Kaos; kural, istikrar, istisnadır

- Yine ufkum karardı üstadım, hiç bir şey göremiyorum ve anlayamıyorum, neler oluyor ve neler olacak?
- Bu soru, periyodik olarak ortaya çıkar ve periyodik olarak yanıtlar ister.
- “Mitoloji, geleceğin de aynasıdır" dediniz, mitoloji okudum aklım daha da karıştı.
- Tanrıların bile yeni kehanetlere gereksinim duyduğu birçok acayip zamanlardayız.
- "Batı Afrika mitolojisini Kuzey Afrika'nınki ile birlikte oku, sonra ikisini Yunan mitolojisi ile kıyasla ve sonra Ön Türkler ve Çin mitolojisini oku. Sonra geleceği görürsünüz" dediniz. Gördüğüm mega bir kaostan başkası değil.
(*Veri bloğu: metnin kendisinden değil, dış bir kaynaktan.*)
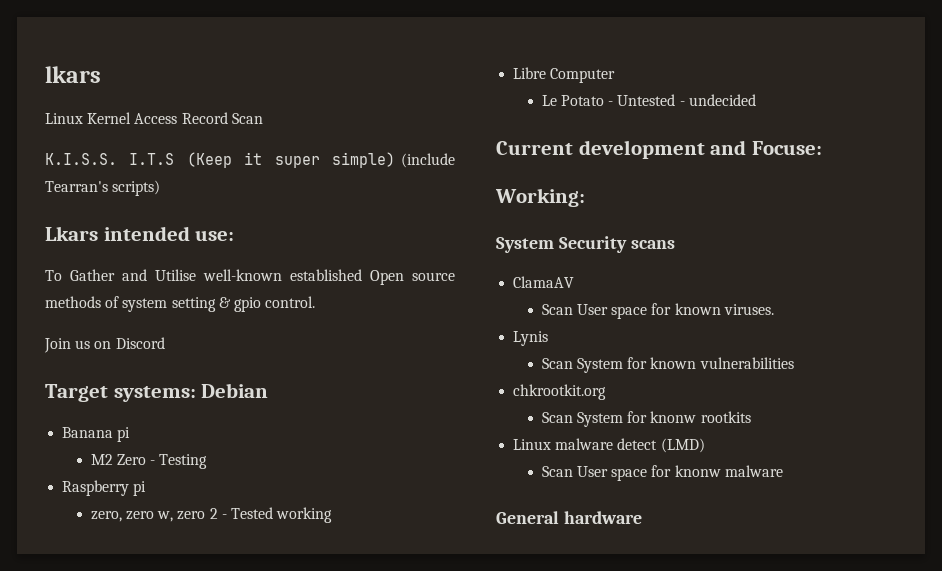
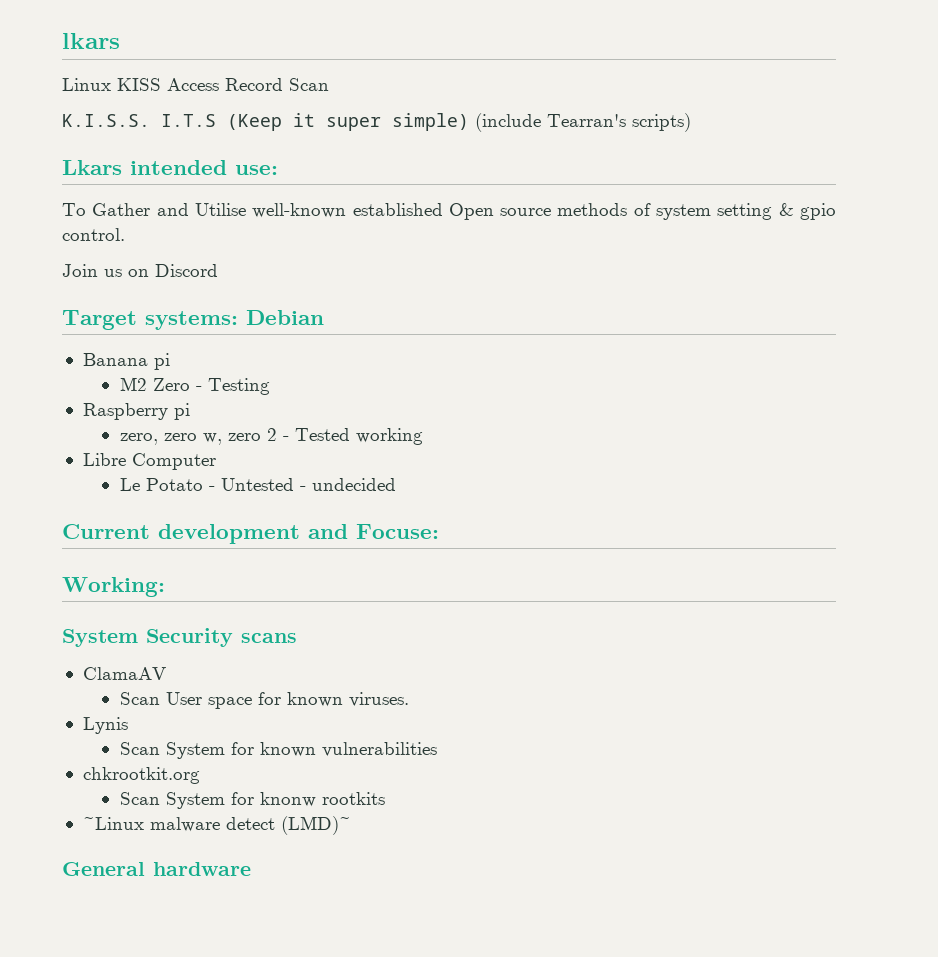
[87,112,132,124] Kernel -> [117,78,161,91] KISS
[513,439,552,450] Linux -> [82,817,144,830] ~Linux
[660,438,705,453] [541,465,783,481] (LMD) // Scan User space for knonw malware -> [280,816,351,835] (LMD)~

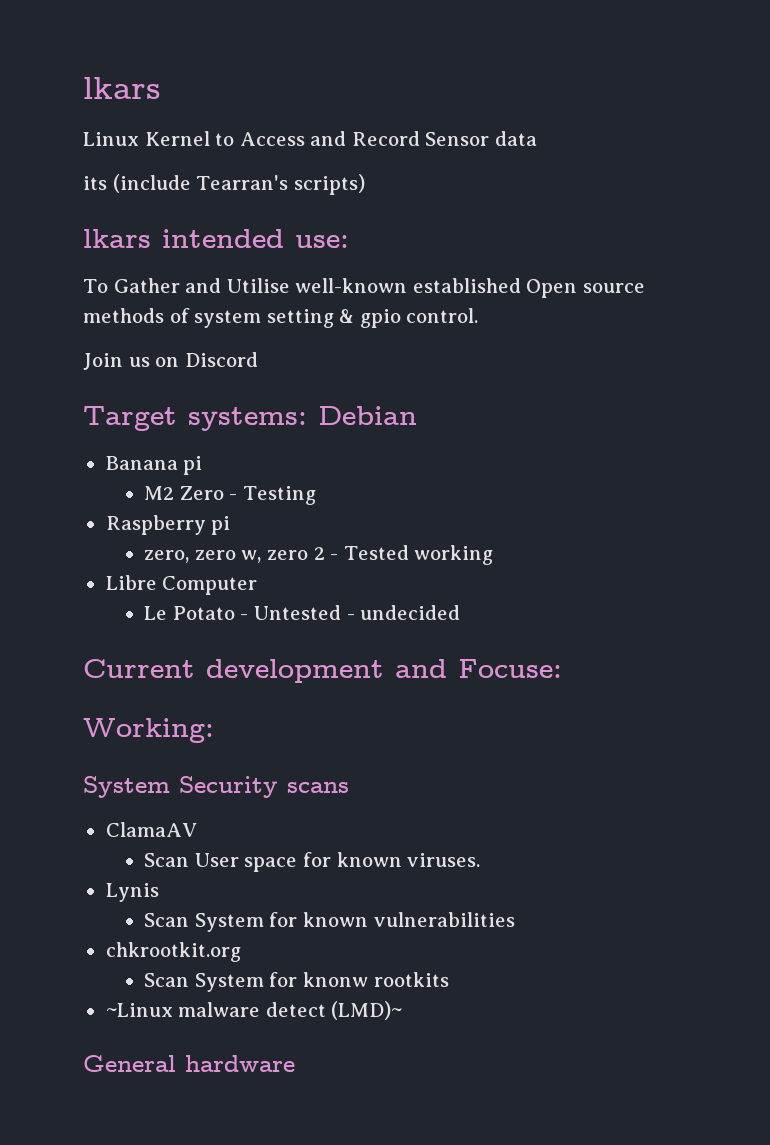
[117,78,329,91] [62,113,469,131] KISS Access Record Scan // K.I.S.S. I.T.S (Keep it super simple) -> [144,131,537,146] [83,176,107,190] Kernel to Access and Record Sensor data // its
[62,160,122,175] Lkars -> [83,229,151,248] lkars

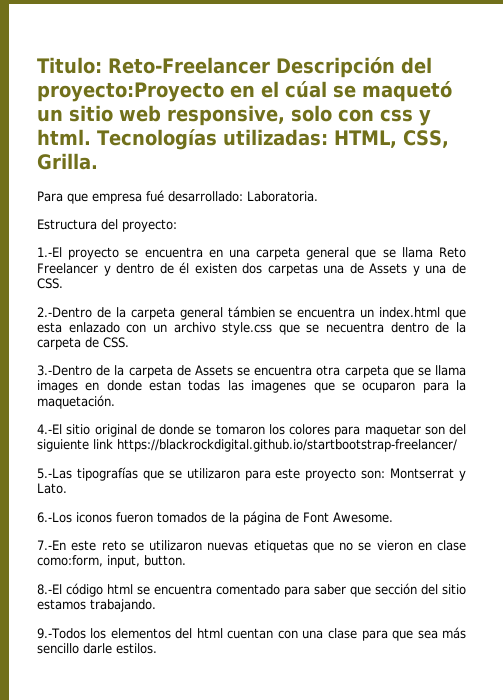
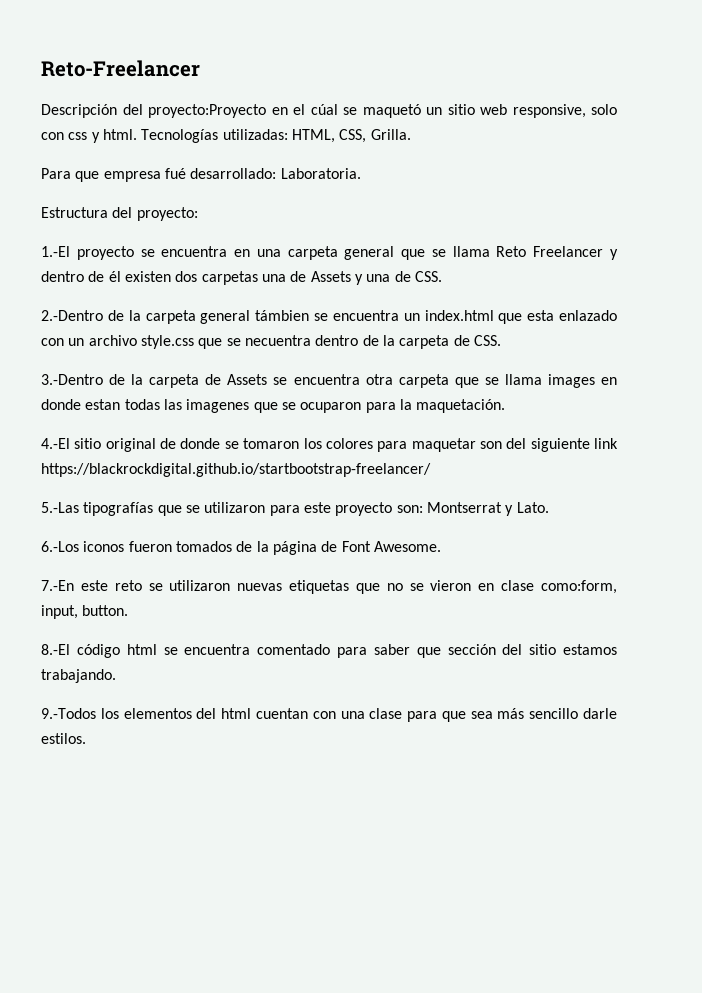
[37,57,102,74] Titulo: -> (41, 68) none
(270, 65) none -> (200, 68) //

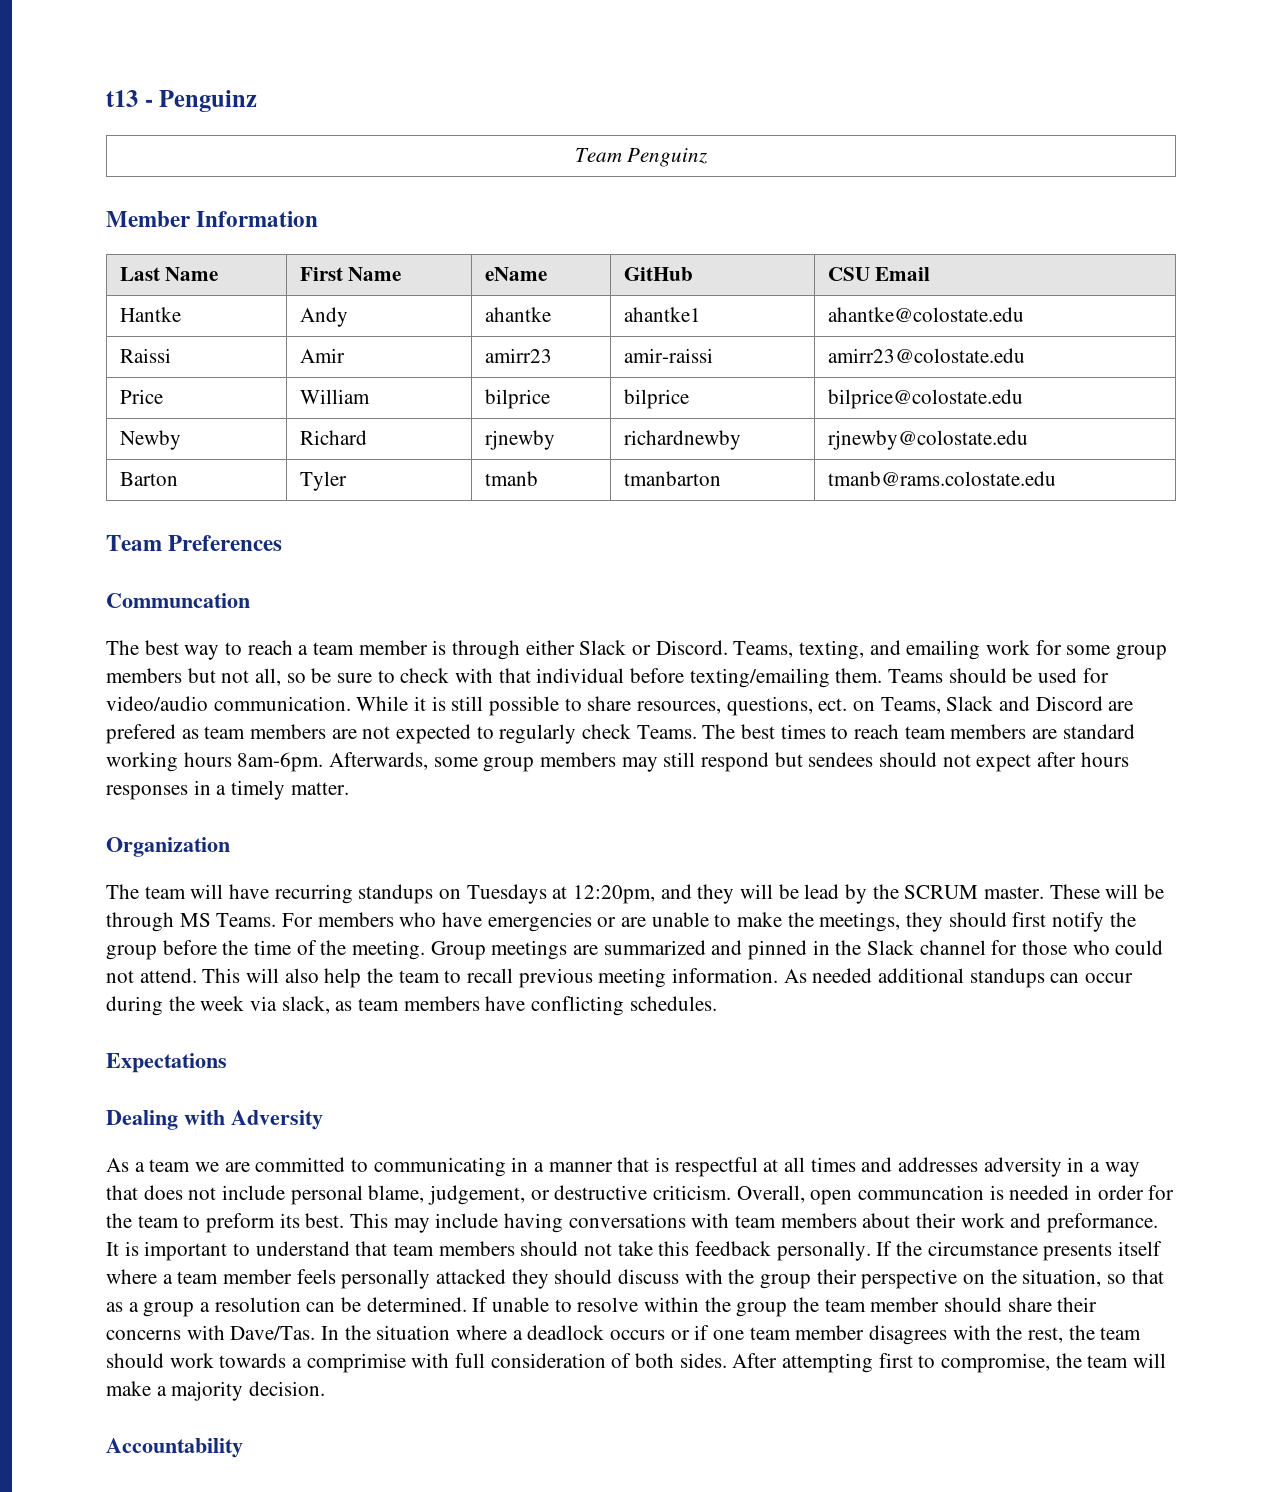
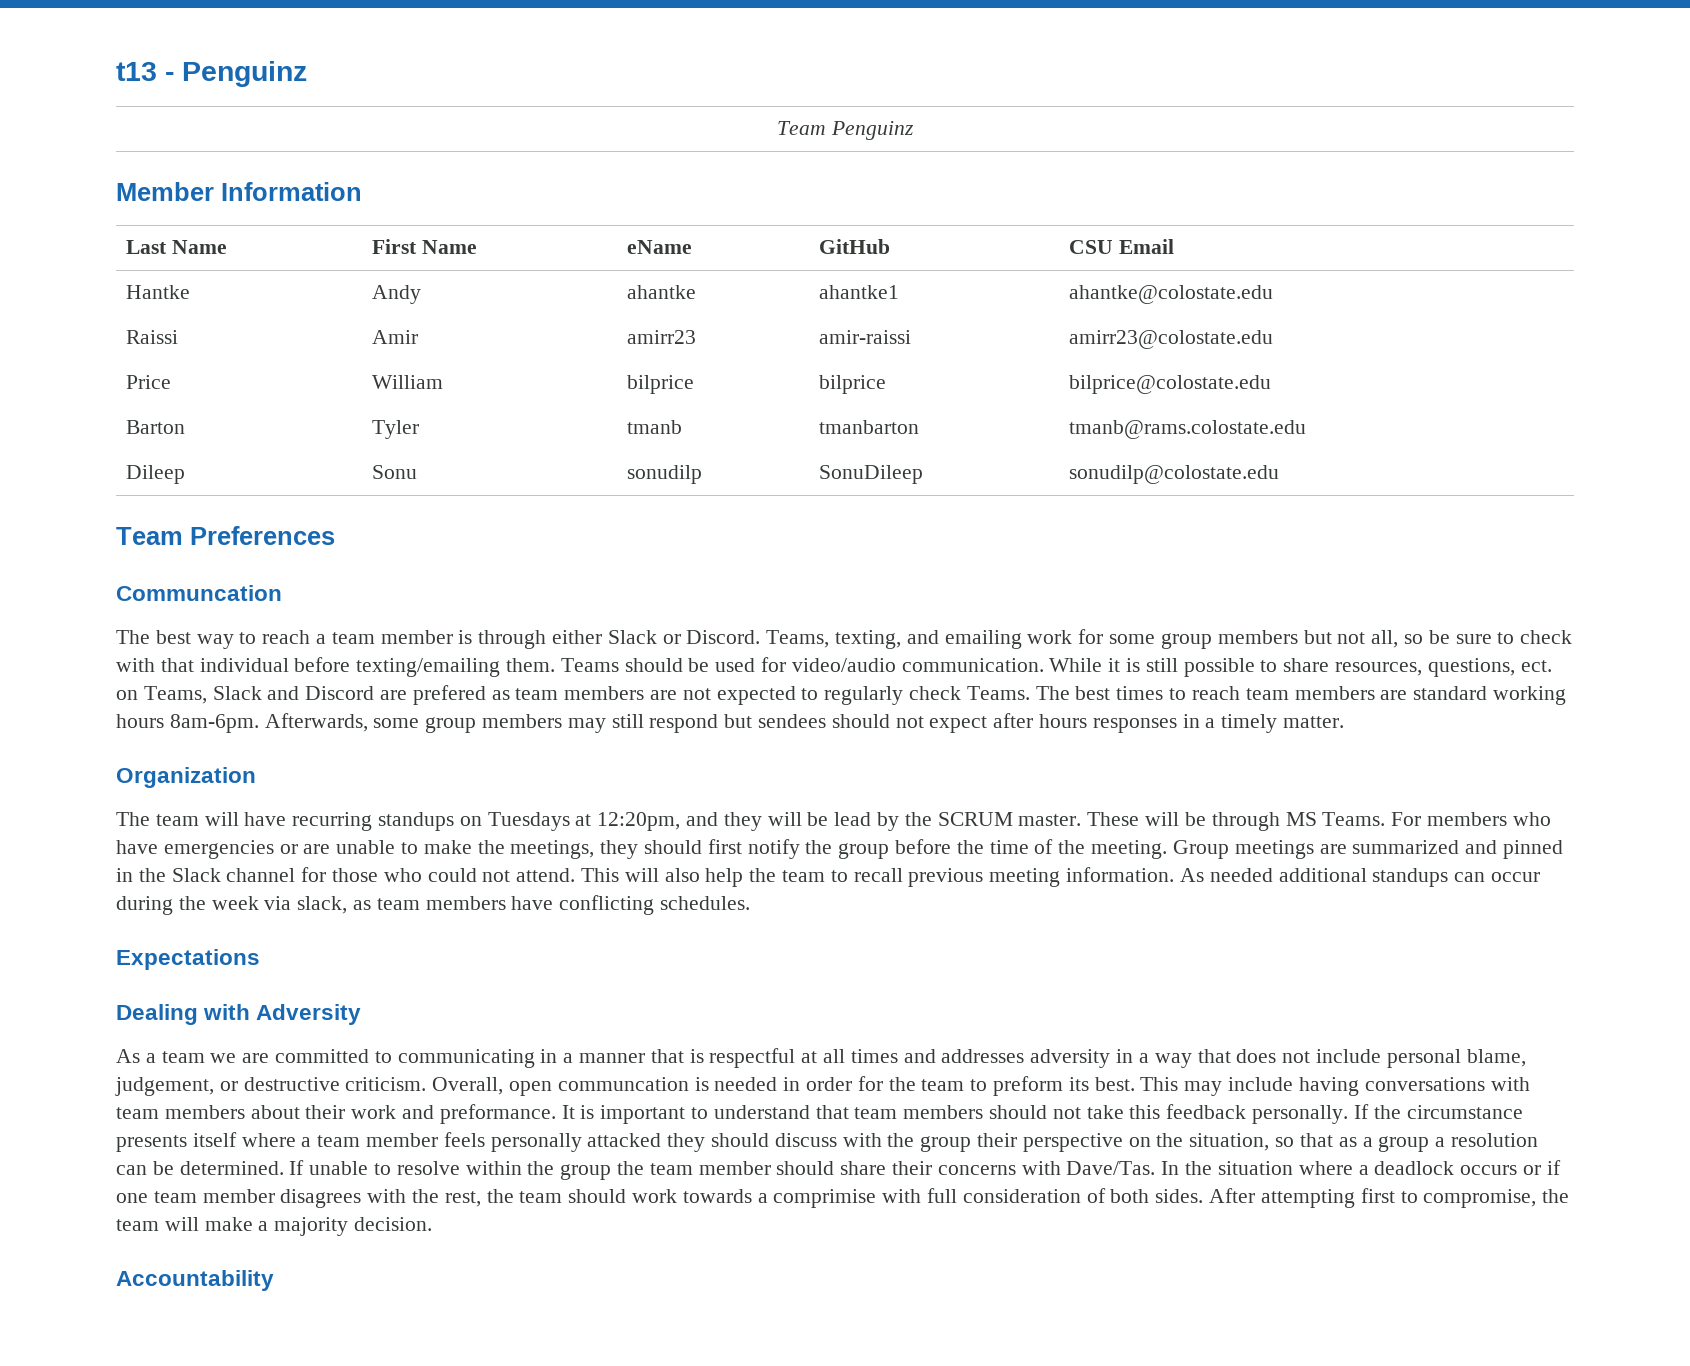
[119,430,181,450] [299,430,367,445] [484,430,555,450] [623,430,741,450] [827,430,1028,450] // Newby | Richard | rjnewby | richardnewby | rjnewby@colostate.edu -> (1272, 384) none
(1056, 478) none -> [126,465,186,484] [372,465,418,479] [627,465,703,484] [819,465,924,484] [1069,465,1280,484] // Dileep | Sonu | sonudilp | SonuDileep | sonudilp@colostate.edu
- Evrende ve Dünya'da kaos kural, istikrar, istisnadır. Sonra kaosu niye sürekli negatif algılıyorsunuz. Her istikrar dönemi yeni mega kaosların tohumlarını yeşertir.
- Yani olağanüstü kaoslar süreci mi bu?
- Evrendeki ve Dünya'daki her an, olağanüstü kaoslarla doludur. Fakat Ademoğlu her nedense aklındaki, kalbindeki ve duygularındaki kaosun savaşlardan bile daha ağır olduğunu algılamaz. Mitolojilerin kıyaslamalı okumasını yapamadın demek ki?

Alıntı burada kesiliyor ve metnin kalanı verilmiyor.